I'm trying to make a headset with microphone (and stereo audio) for an Android phone. The headset will be connected to a 3.5 mm TRRS jack. I have read the specifications for such devices from Android Source. My schematic with working buttons is:
simulate this circuit – Schematic created using CircuitLab
The "mic" resistor is the dummy microphone I used before I received the real microphone (real microphone's output impedance is 2.2 kΩ). I have named the switches according to the functions A...D and calculated their corresponding resistances based on the equations from Android Source (the values shown in the schematic are measured resistances.) This schematic works and I get pushed buttons to work as described: Answer call, volume up/down and "voice control".
The problem comes when I added the real microphone (mic specs) and removed the dummy resistor.

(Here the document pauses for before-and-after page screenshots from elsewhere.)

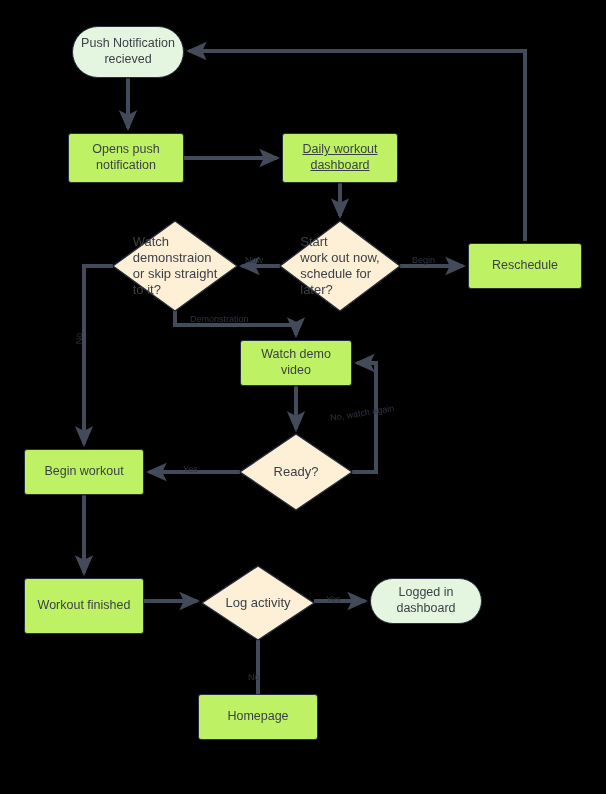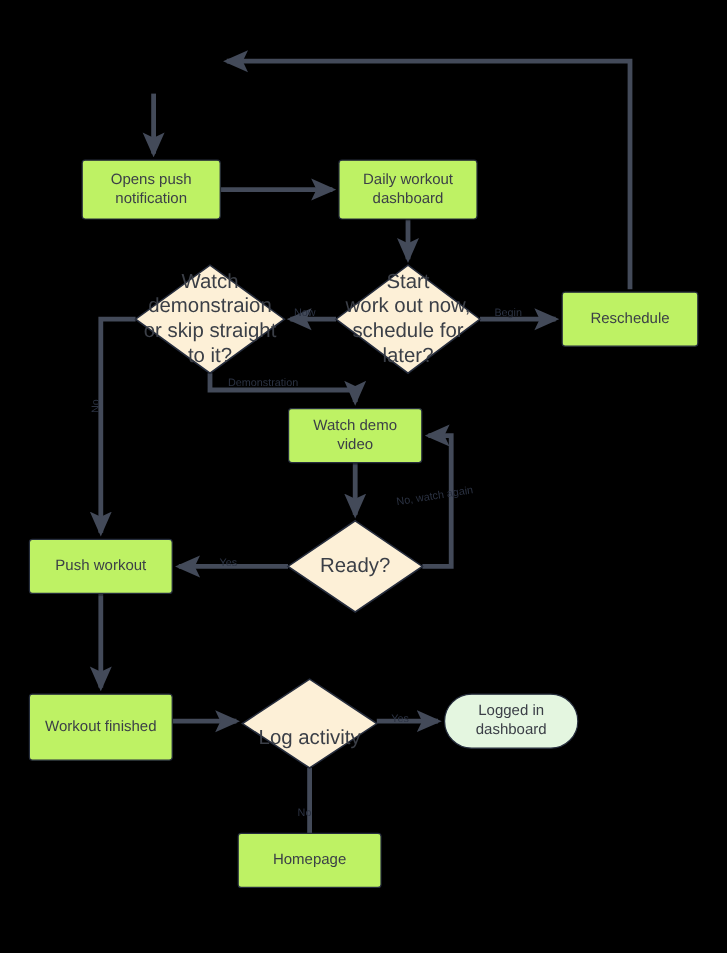--- a/index.html
+++ b/index.html
@@ -124,6 +124,8 @@
     </g>
   </svg>
 
+  <div class="node terminator" style="left:72px; top:26px; width:112px; height:52px; white-space:pre-line;">Push Notification
+recieved</div>
 
   <div class="node rect" style="left:68px; top:133px; width:116px; height:50px; white-space:pre-line;">Opens push
 notification</div>

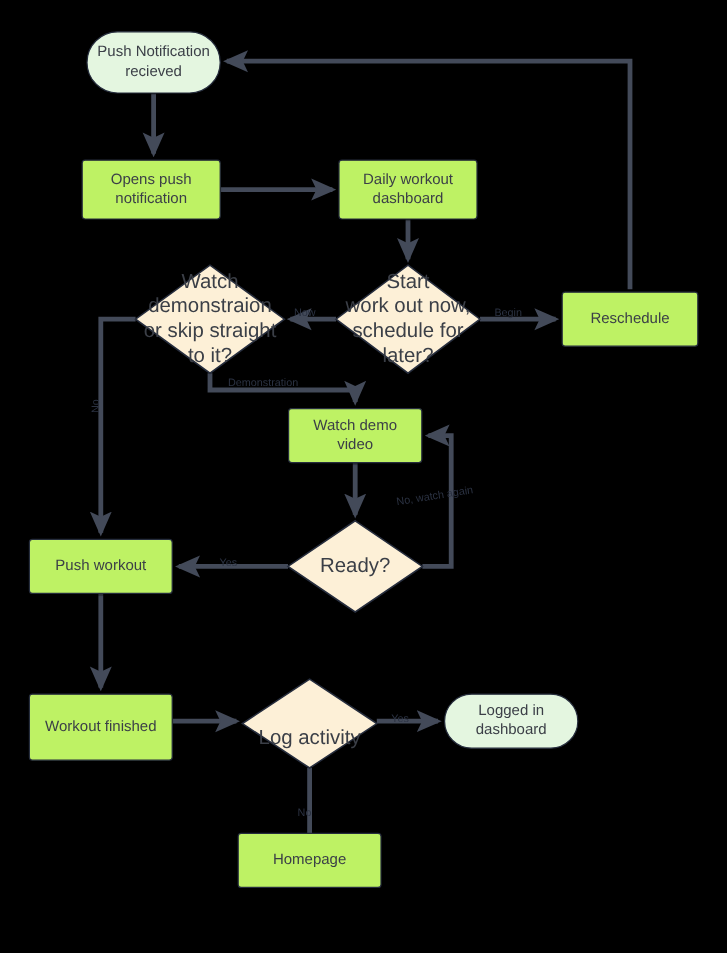--- a/index.html
+++ b/index.html
@@ -130,7 +130,7 @@
   <div class="node rect" style="left:68px; top:133px; width:116px; height:50px; white-space:pre-line;">Opens push
 notification</div>
 
-  <div class="node rect" style="left:282px; top:133px; width:116px; height:50px; white-space:pre-line;">Daily workout
+  <div class="node rect" style="left:282px; top:133px; width:116px; height:50px; white-space:pre-line;text-decoration:underline;">Daily workout
 dashboard</div>
 
   <div class="node rect" style="left:468px; top:243px; width:114px; height:46px;">Reschedule</div>

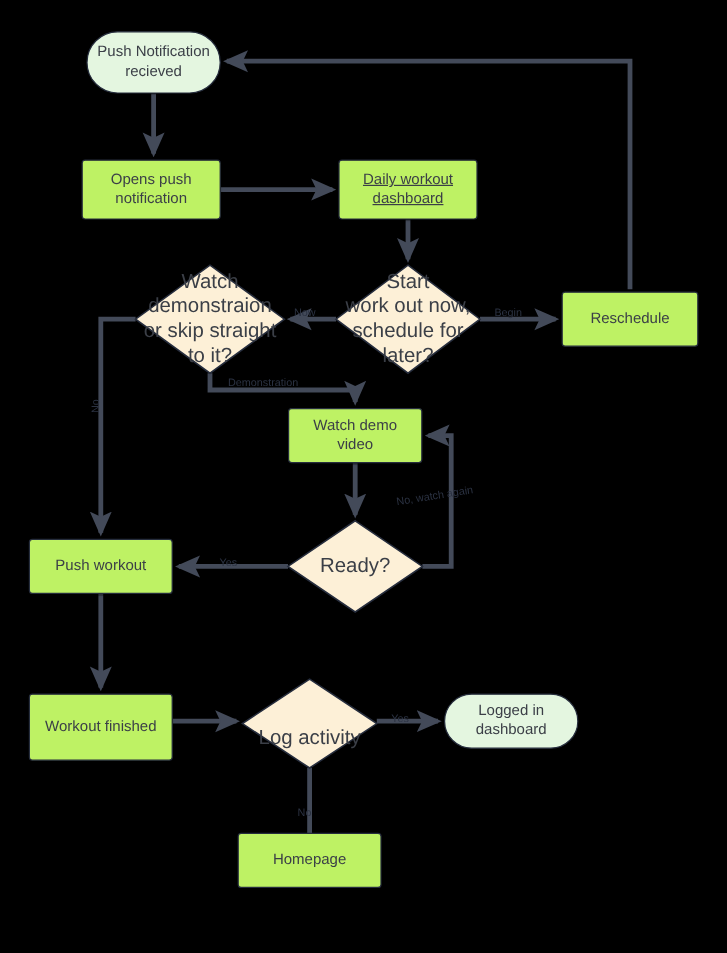--- a/index.html
+++ b/index.html
@@ -52,9 +52,9 @@
     display: flex;
     align-items: center;
     justify-content: center;
-    text-align: center;
+    text-align: left;
     color: #3b3f47;
-    font-size: 17px;
+    font-size: 13px;
     line-height: 1.22;
     padding: 0 6px;
     box-sizing: border-box;

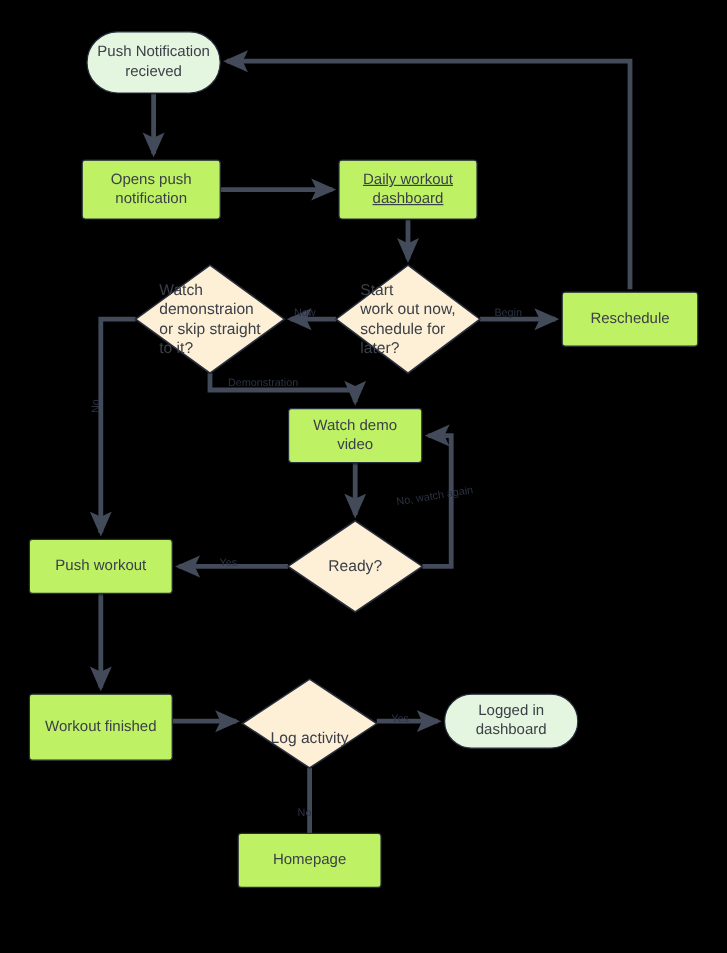--- a/index.html
+++ b/index.html
@@ -138,7 +138,7 @@
   <div class="node rect" style="left:240px; top:340px; width:112px; height:46px; white-space:pre-line;">Watch demo
 video</div>
 
-  <div class="node rect" style="left:24px; top:449px; width:120px; height:46px;">Push workout</div>
+  <div class="node rect" style="left:24px; top:449px; width:120px; height:46px;">Begin workout</div>
 
   <div class="node rect" style="left:24px; top:578px; width:120px; height:56px;">Workout finished</div>
 

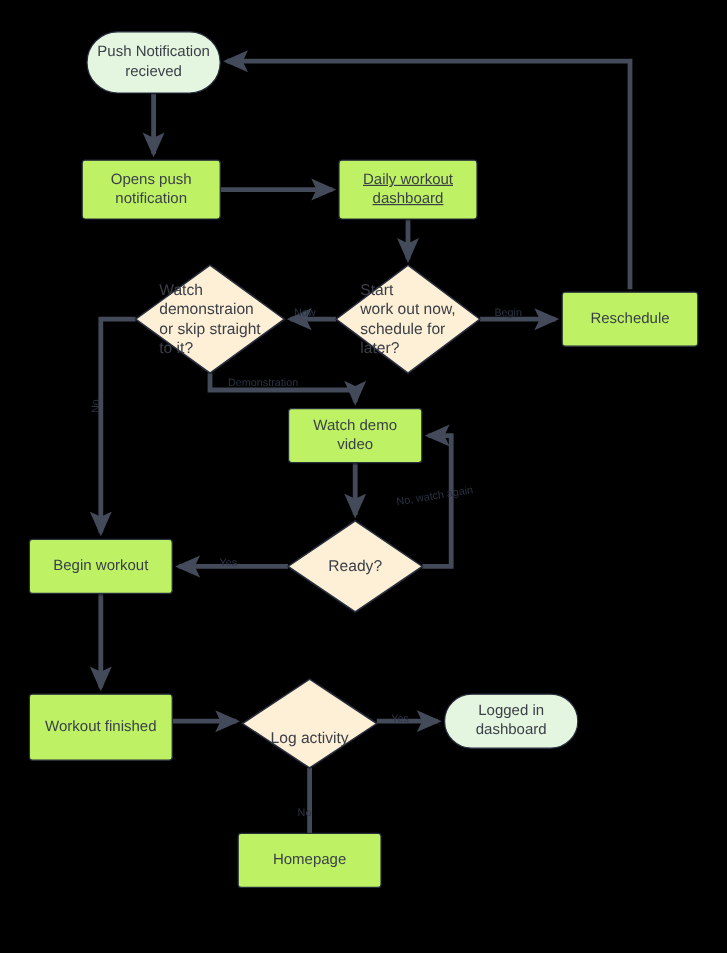--- a/index.html
+++ b/index.html
@@ -159,7 +159,7 @@
 
   <div class="diamond-label" style="left:240px; top:434px; width:112px; height:76px;">Ready?</div>
 
-  <div class="diamond-label" style="left:202px; top:578px; width:112px; height:74px;">Log activity</div>
+  <div class="diamond-label" style="left:202px; top:566px; width:112px; height:74px;">Log activity</div>
 
   <div class="edge-label" style="left:245px; top:256px;text-align:center;">Now</div>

New schematic:
For the microphone connections, I used the schematic ("measurement circuit") provided in the microphone data sheet.
- After adding the microphone to the circuit, all the buttons stopped working but the microphone works.

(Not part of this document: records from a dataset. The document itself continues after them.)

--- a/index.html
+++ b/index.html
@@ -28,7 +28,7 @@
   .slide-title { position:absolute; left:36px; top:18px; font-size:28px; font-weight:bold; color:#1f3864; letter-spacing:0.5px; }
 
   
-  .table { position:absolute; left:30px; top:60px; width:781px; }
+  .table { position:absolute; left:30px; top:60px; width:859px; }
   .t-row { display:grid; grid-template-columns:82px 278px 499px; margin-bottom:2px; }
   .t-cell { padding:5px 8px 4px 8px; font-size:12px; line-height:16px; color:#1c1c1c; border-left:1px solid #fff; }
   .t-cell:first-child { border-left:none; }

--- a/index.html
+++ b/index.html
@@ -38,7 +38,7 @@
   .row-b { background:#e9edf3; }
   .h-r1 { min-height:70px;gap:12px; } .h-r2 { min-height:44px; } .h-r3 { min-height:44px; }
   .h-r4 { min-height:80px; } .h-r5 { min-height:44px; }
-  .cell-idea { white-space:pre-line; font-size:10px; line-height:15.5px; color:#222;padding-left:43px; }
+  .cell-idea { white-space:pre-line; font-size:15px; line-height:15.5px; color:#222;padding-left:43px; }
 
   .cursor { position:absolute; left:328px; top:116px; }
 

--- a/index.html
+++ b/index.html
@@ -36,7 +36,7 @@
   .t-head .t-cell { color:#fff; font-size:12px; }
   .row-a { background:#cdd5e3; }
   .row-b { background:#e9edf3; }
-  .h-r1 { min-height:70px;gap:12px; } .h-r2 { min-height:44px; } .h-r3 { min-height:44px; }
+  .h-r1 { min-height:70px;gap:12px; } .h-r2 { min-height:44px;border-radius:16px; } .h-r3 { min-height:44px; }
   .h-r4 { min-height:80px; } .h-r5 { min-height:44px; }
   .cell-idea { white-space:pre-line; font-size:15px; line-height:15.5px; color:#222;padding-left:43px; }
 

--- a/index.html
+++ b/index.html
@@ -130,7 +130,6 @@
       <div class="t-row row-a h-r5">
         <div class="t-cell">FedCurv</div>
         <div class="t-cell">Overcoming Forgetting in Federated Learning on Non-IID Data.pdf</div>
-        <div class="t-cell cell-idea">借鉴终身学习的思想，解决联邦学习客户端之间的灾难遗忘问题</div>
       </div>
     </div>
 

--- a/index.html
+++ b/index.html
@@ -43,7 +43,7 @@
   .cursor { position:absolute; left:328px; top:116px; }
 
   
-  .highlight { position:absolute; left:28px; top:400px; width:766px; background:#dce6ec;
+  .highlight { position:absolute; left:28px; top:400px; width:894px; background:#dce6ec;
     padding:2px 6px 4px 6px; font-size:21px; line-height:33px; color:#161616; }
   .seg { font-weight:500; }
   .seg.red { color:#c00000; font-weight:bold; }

- If I added the 2.2 kΩ dummy microphone to the circuit with the real microphone, the buttons start working but the microphone stops working or at least no sound comes from the speaker. (Maybe not enough current?)
- I have tried removing capacitor C1 with the dummy "mic" and just connected microphone straight to MIC-line and removed the external bias voltage and R5. The buttons work, microphone doesn't.
I have measured the microphone to ground (microphone bias voltage?) voltage of my phone and it is only 0.825 V instead of the 1.8-2.9 V specified at Android Source, for some reason, but I do provide the external bias voltage for the microphone.
The speaker I used is just some 32 Ω cut from a handsfree ear button set.
Is this something obvious that I'm missing here? Would I just need some amplification of the microphone with an op amp to get it working with the buttons even if the sound is loud enough without the buttons working?
I do have some low power op amps coming but would like to know if there is something else in my circuit that is the fault here.
EDIT: Actually, my phone gives out 1.77 V after it has detected microphone and then removed the load and measured. The other phone gives constant 1.77 V all the time even without previous detection of load.
Found the problem, it was latching button. The buttons I bought should have been non-latching but doesn't seem so. So the hardware buttons can't be pressed at the same time when using the microphone at least with this schematic. I wonder how they make those PTT headsets work?